Re: peport`s error from Michael[tm] Smith on 2016-12-27 (www-validator@w3.org from December 2016)

From: Michael[tm] Smith <mike@w3.org>
Date: Wed, 28 Dec 2016 01:26:59 +0900
To: "Jukka K. Korpela" <jkorpela@cs.tut.fi>, Алена Гордиенко <Alena.Gordienko@vm.ua>, "'www-validator@w3.org'" <www-validator@w3.org>
Message-ID: <20161227162659.s6jam4kaqe4crr3o@sideshowbarker.net>

Hi Jukka,

"Jukka K. Korpela" <jkorpela@cs.tut.fi>, 2016-12-27 16:37 +0200:
> Archived-At: <http://www.w3.org/mid/069c86ef-8765-5c87-30dd-190fd5fbe8d6@cs.tut.fi>
> 
> 21.12.2016, 11:53, Алена Гордиенко wrote:
> 
> > This Is link at report`s result of my site.
> > 
> > https://validator.w3.org/nu/?showsource=yes&doc=http%3A%2F%2Fpatronservice.ua#l1345c165
> 
> This is rather mysterious. But first let me point at a different mystery:
> the message was sent December 21st and received by a w3.org server same day,
> yet distributed to subscribers of the list December 27th. I have no idea of
> the cause of such delays

That almost always means it got held in a moderation queue for somebody on
the W3C staff to review before forwarding to the list.

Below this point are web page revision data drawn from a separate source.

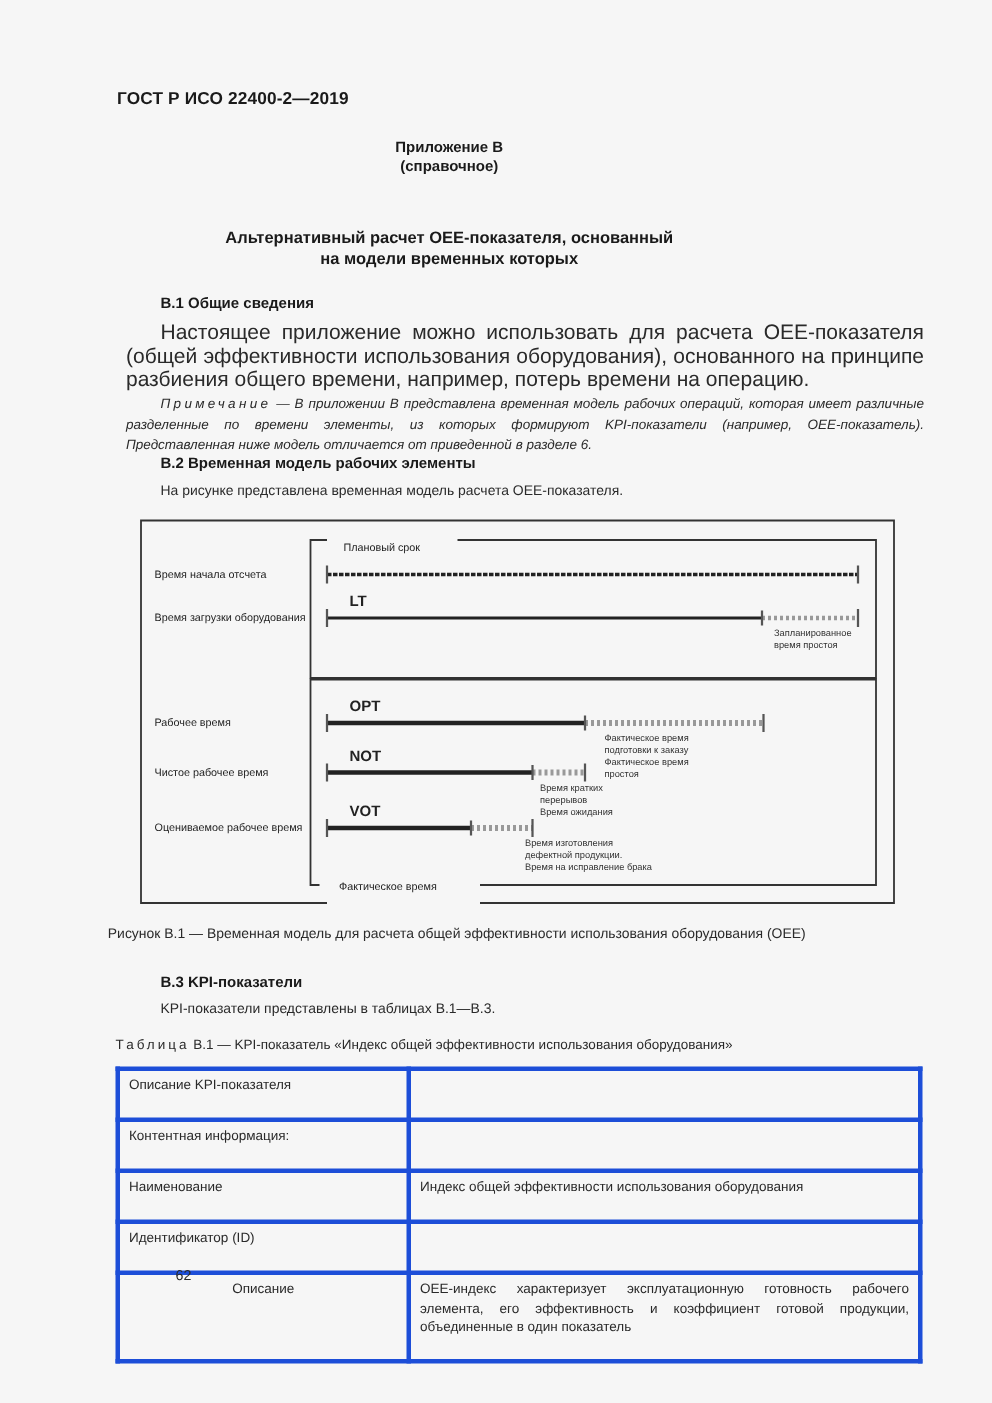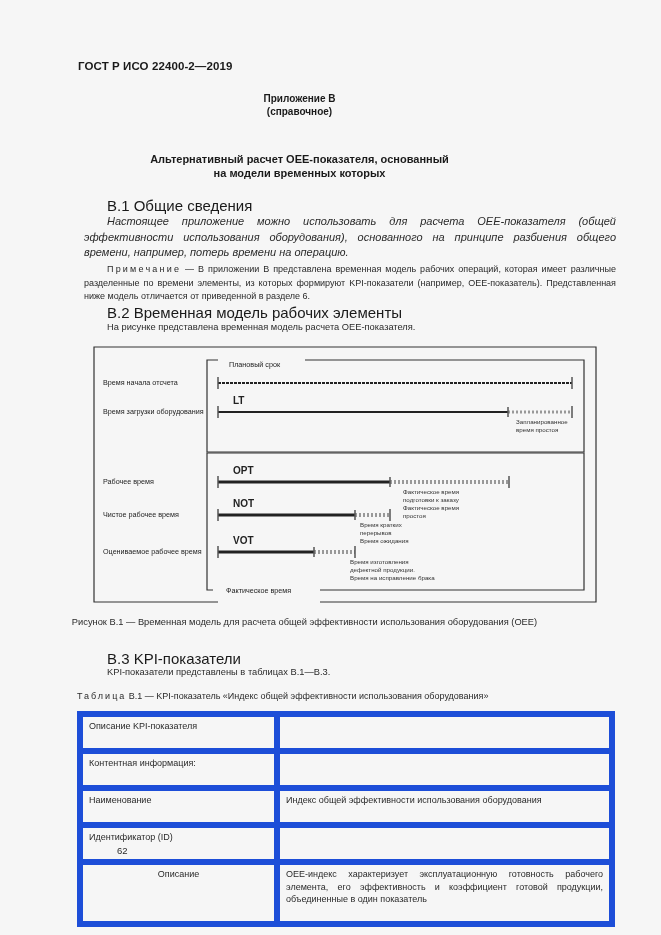"В.1 Общие сведения" .sec { font-size: 15px -> 10px; font-weight: normal -> bold }
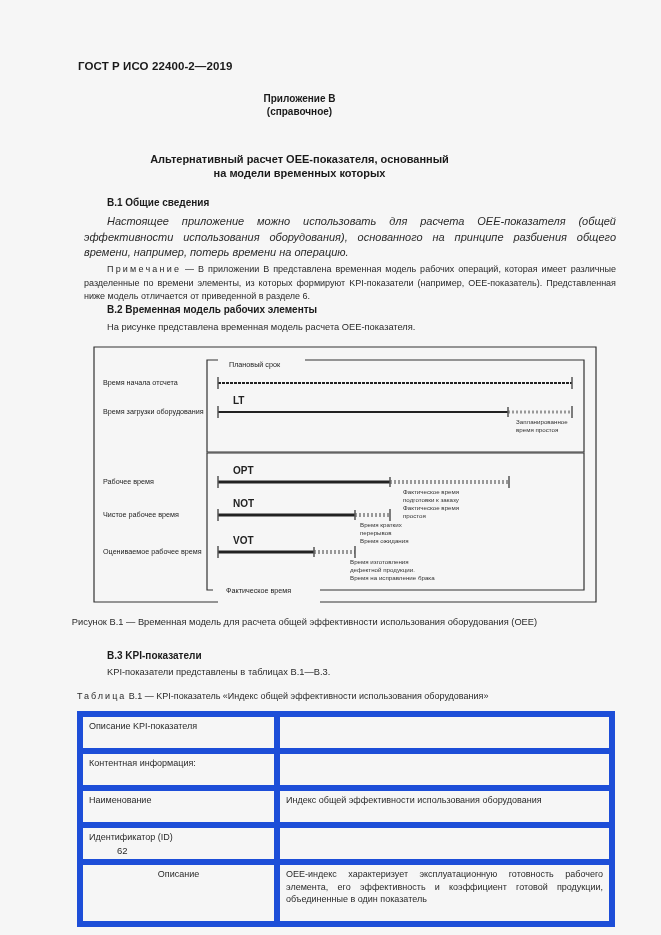"Настоящее приложение можно использовать" .para { font-size: 11px -> 14px; font-style: italic -> none }
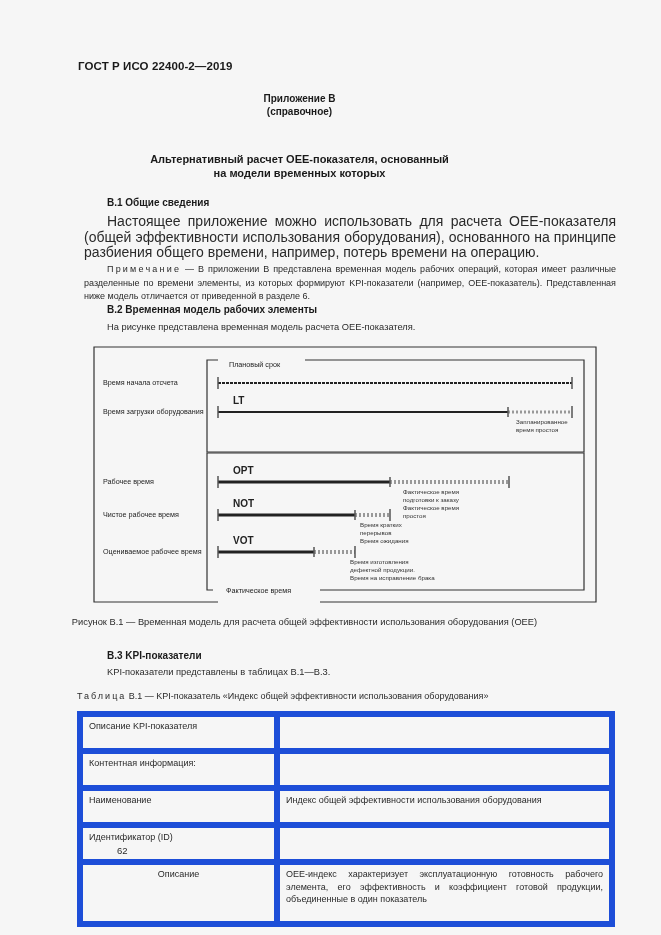"Примечание — В приложении В" .note { font-style: none -> italic }
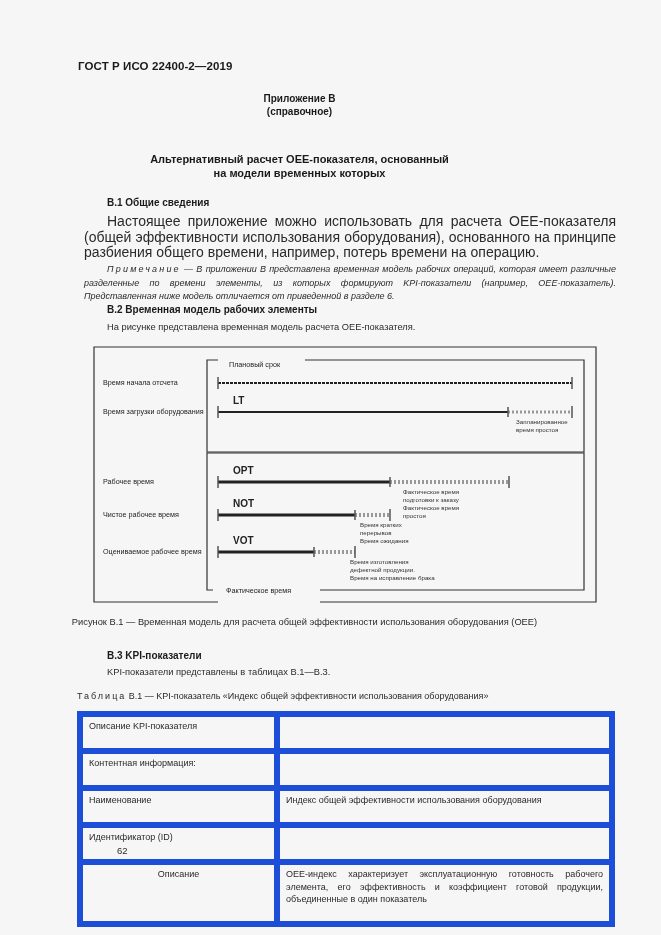"Описание KPI-показателя" table.kpi td { border: 6px solid #1d4ed8 -> 3px solid #1d4ed8 }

> (which have happened in the post, but not this long).

I think in this case the delay was longer because Christmas came in between.

> > *Warning**: This document appears to be written in Estonian but
> > the *|html|* **start tag has *|lang="ru"|*. Consider
> > using *|lang="et"|* **(or variant) instead.***
> ...
> Wrong language guesses by the validator are not uncommon, but usually there
> is a simple explanation, like hidden textual content at the start of the
> document, in a language different from the main language of the page. Here,
> however, we have a mystery. The page content (even as seen by a validator)
> is almost exclusively in Russian, with just a few short strings in Latin
> letters here and there. So how can a language analysis guess that it is in
> Estonian, which is written in Latin letters?

Yeah this one has me baffled as well. The n-grams the language detector
uses for identifying Estonian are here:

  https://raw.githubusercontent.com/validator/validator/master/resources/language-profiles/et

As far as I can see, there are no Cyrillic letters in there.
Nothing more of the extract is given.